The Effect Of Changes In Speech Features On The Recognition Accuracy Of ASR System: A Study On The Malay Speech Impaired Children
Main Article Content
Abstract
Speech impairments refers to disability that causes the human speech production to deviate from the norm. Although there have been several researches undertaken to identify the differences between non-impaired and impaired speech, little is known about their effects on the speech intelligibility and the performance of ASR systems in recognizing impaired speech of children. This study investigates the speech features of impaired speech in relation to intelligibility deficits and degradation in ASR performance; which includes, formant frequencies, intensity, fundamental frequency (F0) and perturbation features such as jitter and shimmer. As there is no existing speech database for performing the evaluation, we have developed a speech database of speech impaired children and have analysed the impaired speech features. We have identified significant differences in the selected features. We also have identified the relationship between the ASR system’s Word Error Rate (WER) of impaired speeches with the speech features.
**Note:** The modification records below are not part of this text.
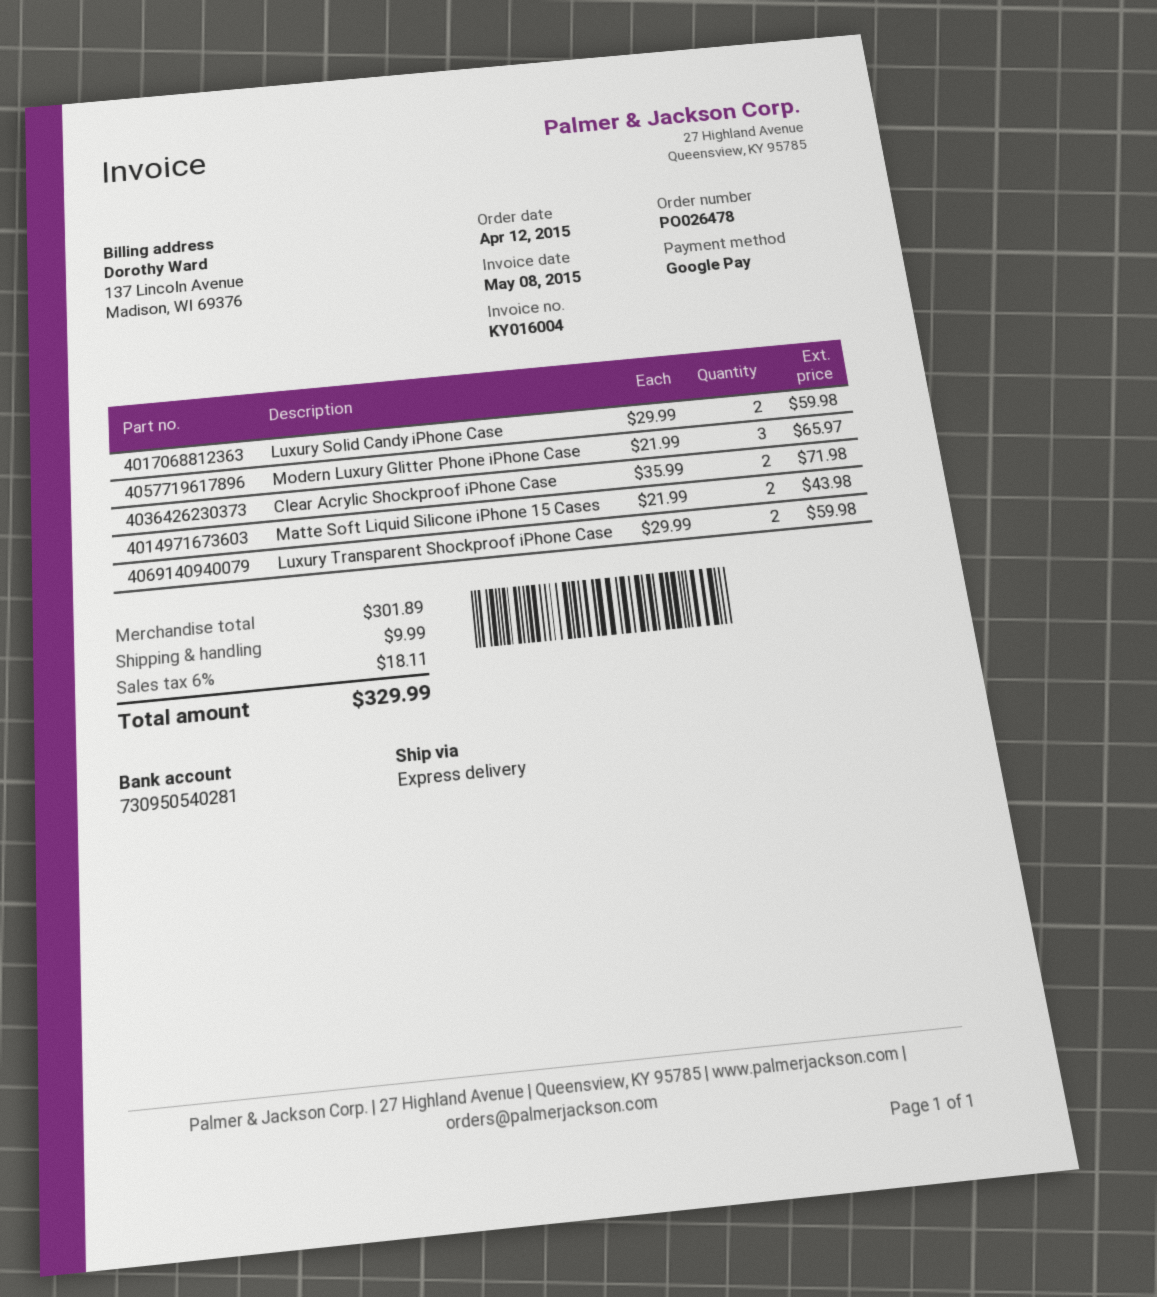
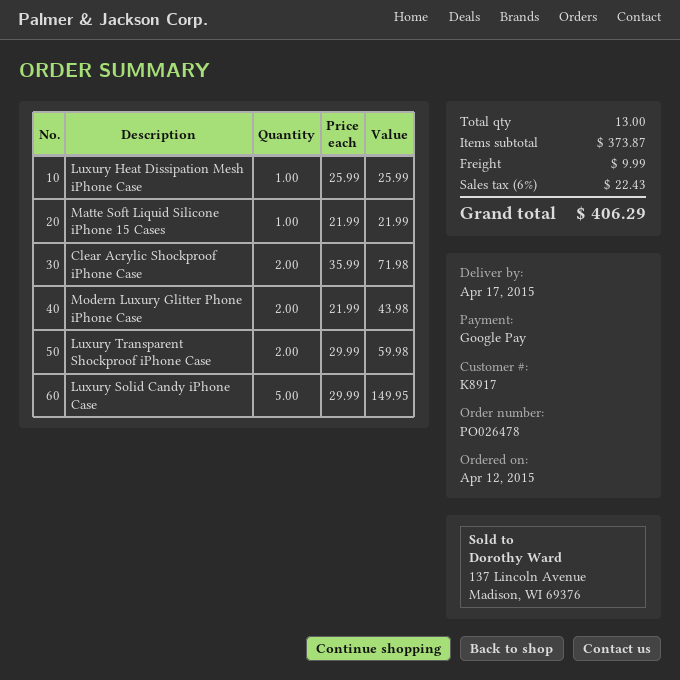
Luxury Solid Candy iPhone Case: 2 x 29.99 = 59.98 -> 5 x 29.99 = 149.95
Modern Luxury Glitter Phone iPhone Case: 3 x 21.99 = 65.97 -> 2 x 21.99 = 43.98
Matte Soft Liquid Silicone iPhone 15 Cases: 2 x 21.99 = 43.98 -> 1 x 21.99 = 21.99
Luxury Heat Dissipation Mesh iPhone Case: none -> 1 x 25.99 = 25.99
subtotal: 301.89 -> 373.87
tax: 6% = 18.11 -> 6% = 22.43
total: 329.99 -> 406.29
The results show that there are significant differences in F0, jitter and shimmer across the Control Group (CG) and the Speech Impaired Group (SIG). This paper explains the differences between impaired speeches and non-impaired speeches that can be used in developing automated speech recognition system. We have observed that F0 affects the ASR performance and was found to be a significant predictor that influences the accuracy of vowel phonemes /e/ and /u/.